Top of Dataset

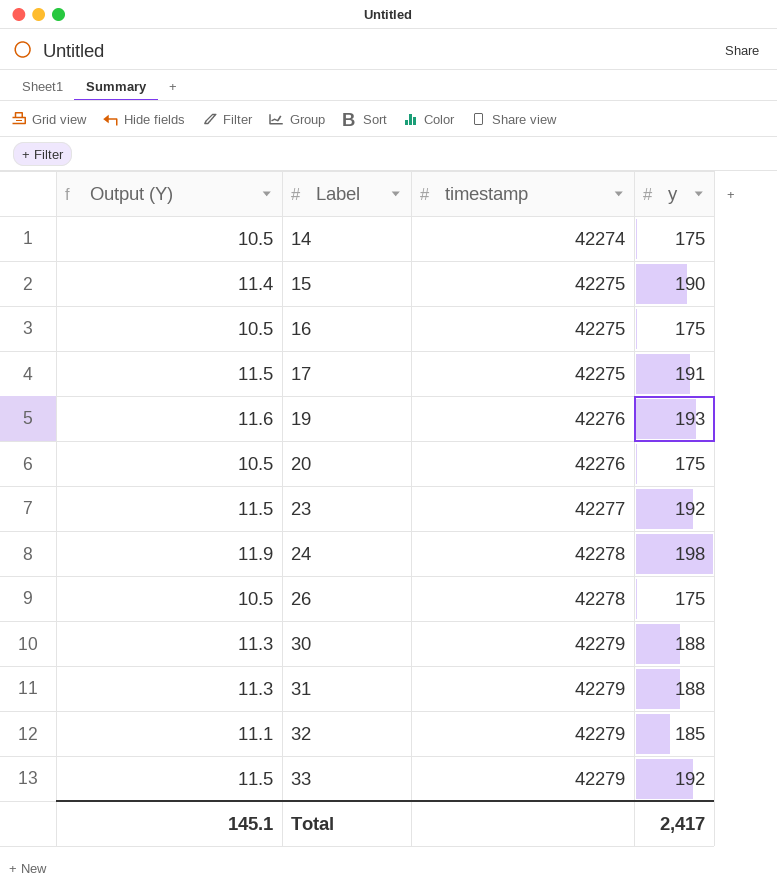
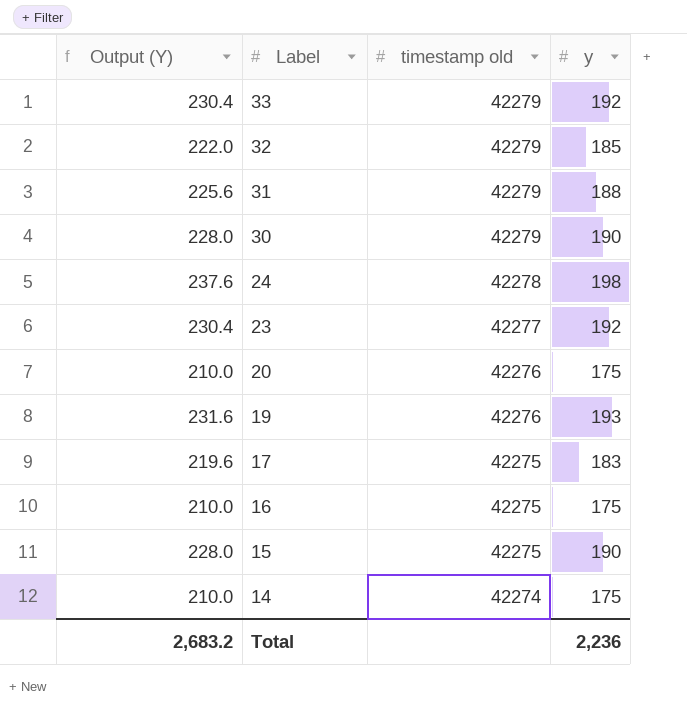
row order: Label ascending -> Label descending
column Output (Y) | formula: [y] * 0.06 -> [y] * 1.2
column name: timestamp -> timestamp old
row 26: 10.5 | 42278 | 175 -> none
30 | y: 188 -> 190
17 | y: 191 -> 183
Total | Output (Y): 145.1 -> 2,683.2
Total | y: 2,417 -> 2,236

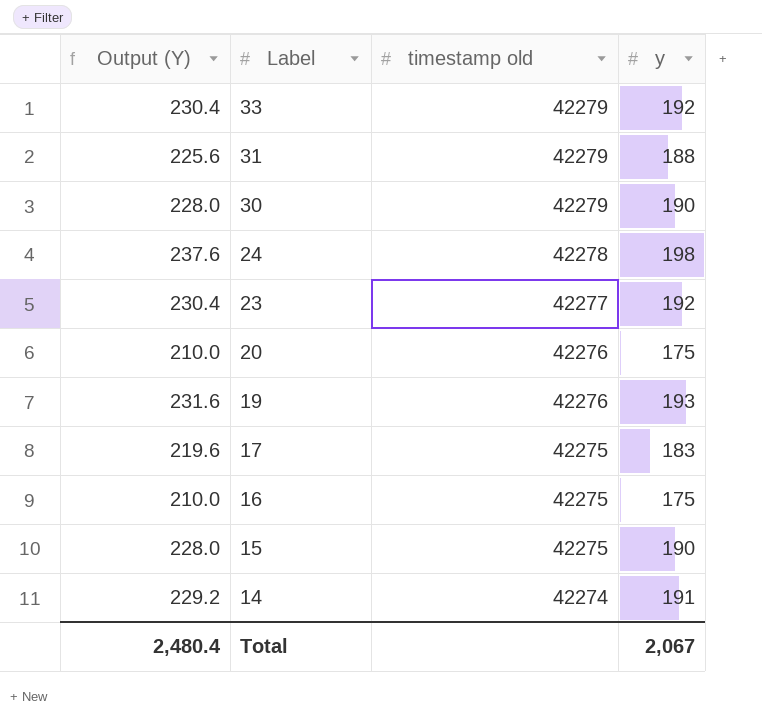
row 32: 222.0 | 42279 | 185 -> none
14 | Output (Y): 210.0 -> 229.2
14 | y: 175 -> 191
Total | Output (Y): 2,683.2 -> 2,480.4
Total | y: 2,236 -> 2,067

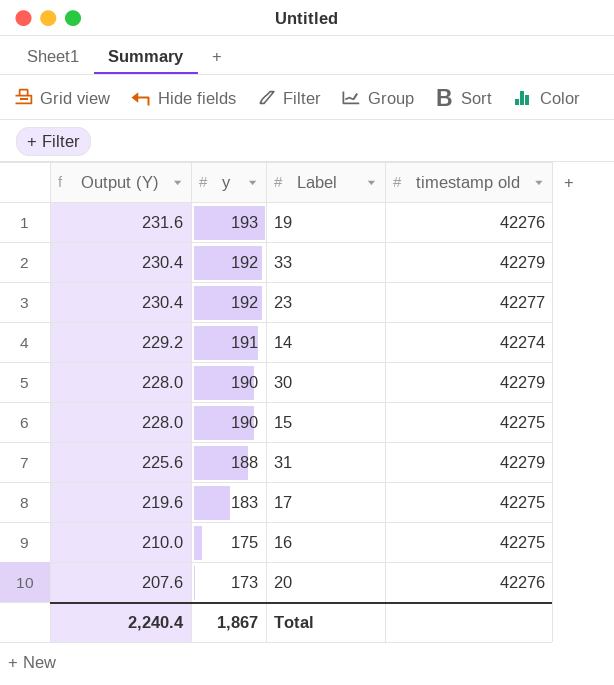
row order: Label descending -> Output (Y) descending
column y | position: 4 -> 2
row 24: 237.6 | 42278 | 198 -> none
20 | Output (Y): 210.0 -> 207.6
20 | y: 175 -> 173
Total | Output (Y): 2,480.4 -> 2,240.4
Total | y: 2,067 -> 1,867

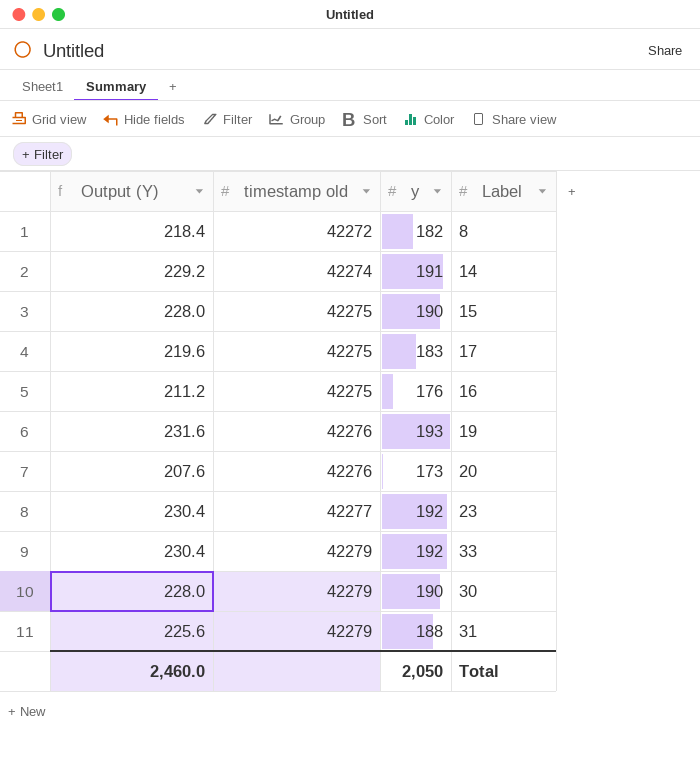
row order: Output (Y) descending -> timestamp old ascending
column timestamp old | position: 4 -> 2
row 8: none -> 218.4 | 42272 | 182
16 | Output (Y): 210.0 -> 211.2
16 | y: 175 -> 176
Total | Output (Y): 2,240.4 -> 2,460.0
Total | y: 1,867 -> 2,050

Bottom of Dataset

● Try it
Your answer should be only a number: how many lines in the records hold the word "position".

● Result of the exercise
2